The map distance between s and v can be calculated as follows:
Map distance (s-v) = (Recombinant offspring / Total offspring) × 100
= (87 / 1200) × 100
≈ 7.25%
Now, let's determine the coefficient of coincidence and the interference among these genes. The coefficient of coincidence (C.O.C) measures the degree of interference, which is the deviation from independent assortment.
The coefficient of coincidence can be calculated as follows:
C.O.C = (Observed double-crossover offspring) / (Expected double-crossover offspring)
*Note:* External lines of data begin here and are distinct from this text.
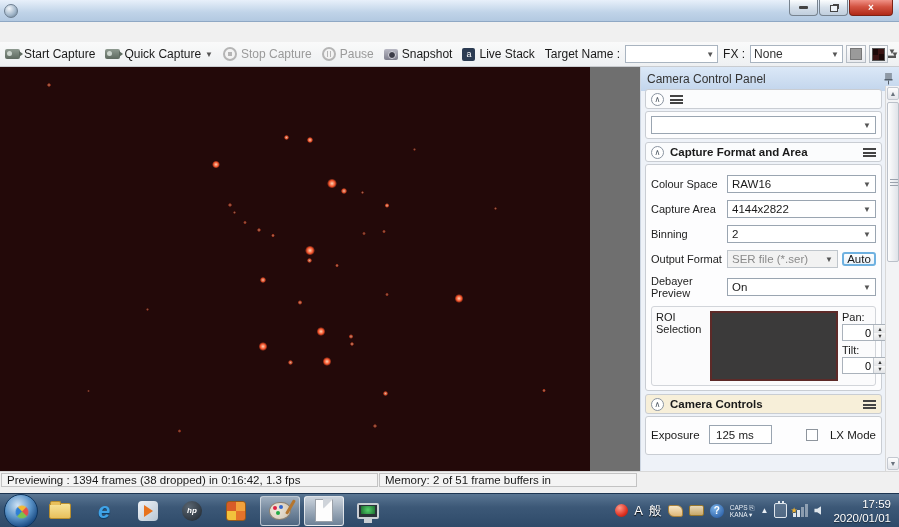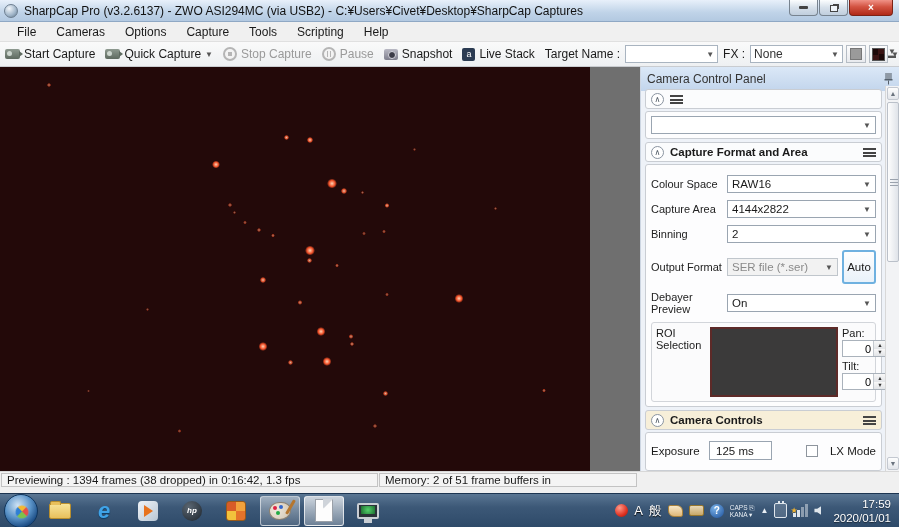--- a/index.html
+++ b/index.html
@@ -160,7 +160,6 @@
 
   <div class="titlebar">
     <div class="app-icon"></div>
-    <span class="title-text">SharpCap Pro (v3.2.6137) - ZWO ASI294MC (via USB2) - C:¥Users¥Civet¥Desktop¥SharpCap Captures</span>
     <div class="win-buttons">
       <div class="wbtn min">
           <span class="minbar"></span>

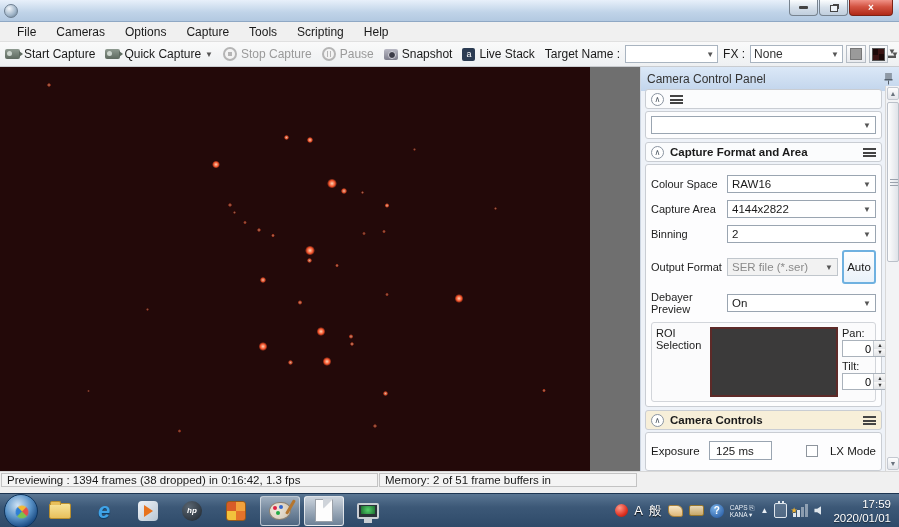--- a/index.html
+++ b/index.html
@@ -171,15 +171,6 @@
     </div>
   </div>
 
-  <div class="menubar">
-    <span class="menu-item">File</span>
-    <span class="menu-item">Cameras</span>
-    <span class="menu-item">Options</span>
-    <span class="menu-item">Capture</span>
-    <span class="menu-item">Tools</span>
-    <span class="menu-item">Scripting</span>
-    <span class="menu-item">Help</span>
-  </div>
 
   <div class="toolbar">
     <div class="tb-item">

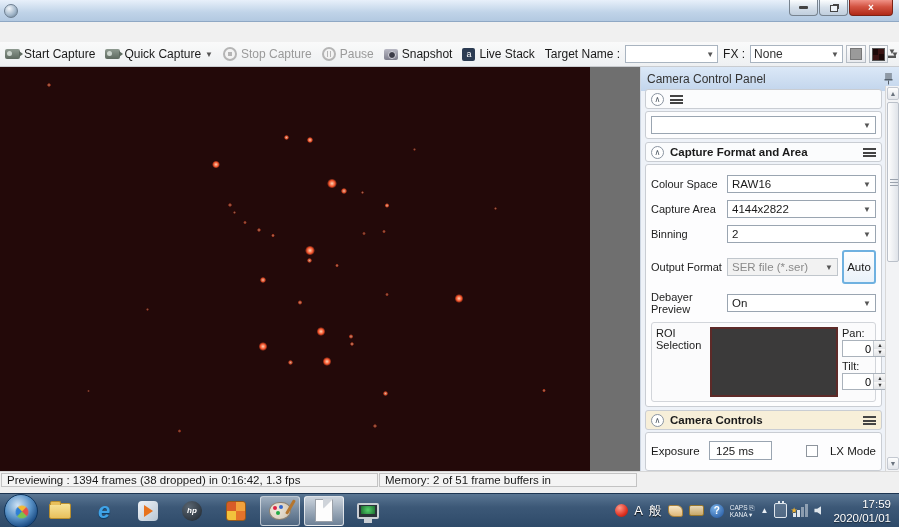--- a/index.html
+++ b/index.html
@@ -85,7 +85,7 @@
   .ctl-row { display:grid; grid-template-columns:76px 1fr; align-items:center; margin:6px 0 7px 0; }
   .ctl-label { font-size:11px; color:#222; }
   .of-wrap { display:flex; gap:4px; align-items:center; }
-  .auto-btn { width:34px; height:34px; border:2px solid #6fb1e0; border-radius:3px; background:linear-gradient(#fefefe,#e9f2fa); font-size:11.5px; display:flex; align-items:center; justify-content:center; }
+  .auto-btn { width:34px; height:14px; border:2px solid #6fb1e0; border-radius:3px; background:linear-gradient(#fefefe,#e9f2fa); font-size:11.5px; display:flex; align-items:center; justify-content:center; }
 
   .roi-box { border:1px solid #d2d5da; border-radius:3px; background:#fbfbfc; display:grid; grid-template-columns:50px 1fr 52px; padding:4px; gap:4px; margin-top:4px; }
   .roi-label { font-size:11px; }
From the data, we can see that there is only 1 fly with the v+ ct+ s+ combination, which represents the double-crossover offspring. The expected number of double-crossover offspring can be calculated by multiplying the individual recombinant frequencies (ct-s and s-v).
Expected double-crossover offspring = (Map distance ct-s) × (Map distance s-v) × Total offspring
= (8.42 / 100) x (7.25 / 100) × 1200
≈ 8.37
Therefore, the coefficient of coincidence can be calculated as follows:
C.O.C = Observed double-crossover offspring / Expected double-crossover offspring
= 1 / 8.37
≈ 0.119
Finally, to calculate the interference, we subtract the coefficient of coincidence from 1.
Interference = 1 - C.O.C
= 1 - 0.119
≈ 0.881
Therefore, the coefficient of coincidence is approximately 0.119, and the interference is approximately 0.881.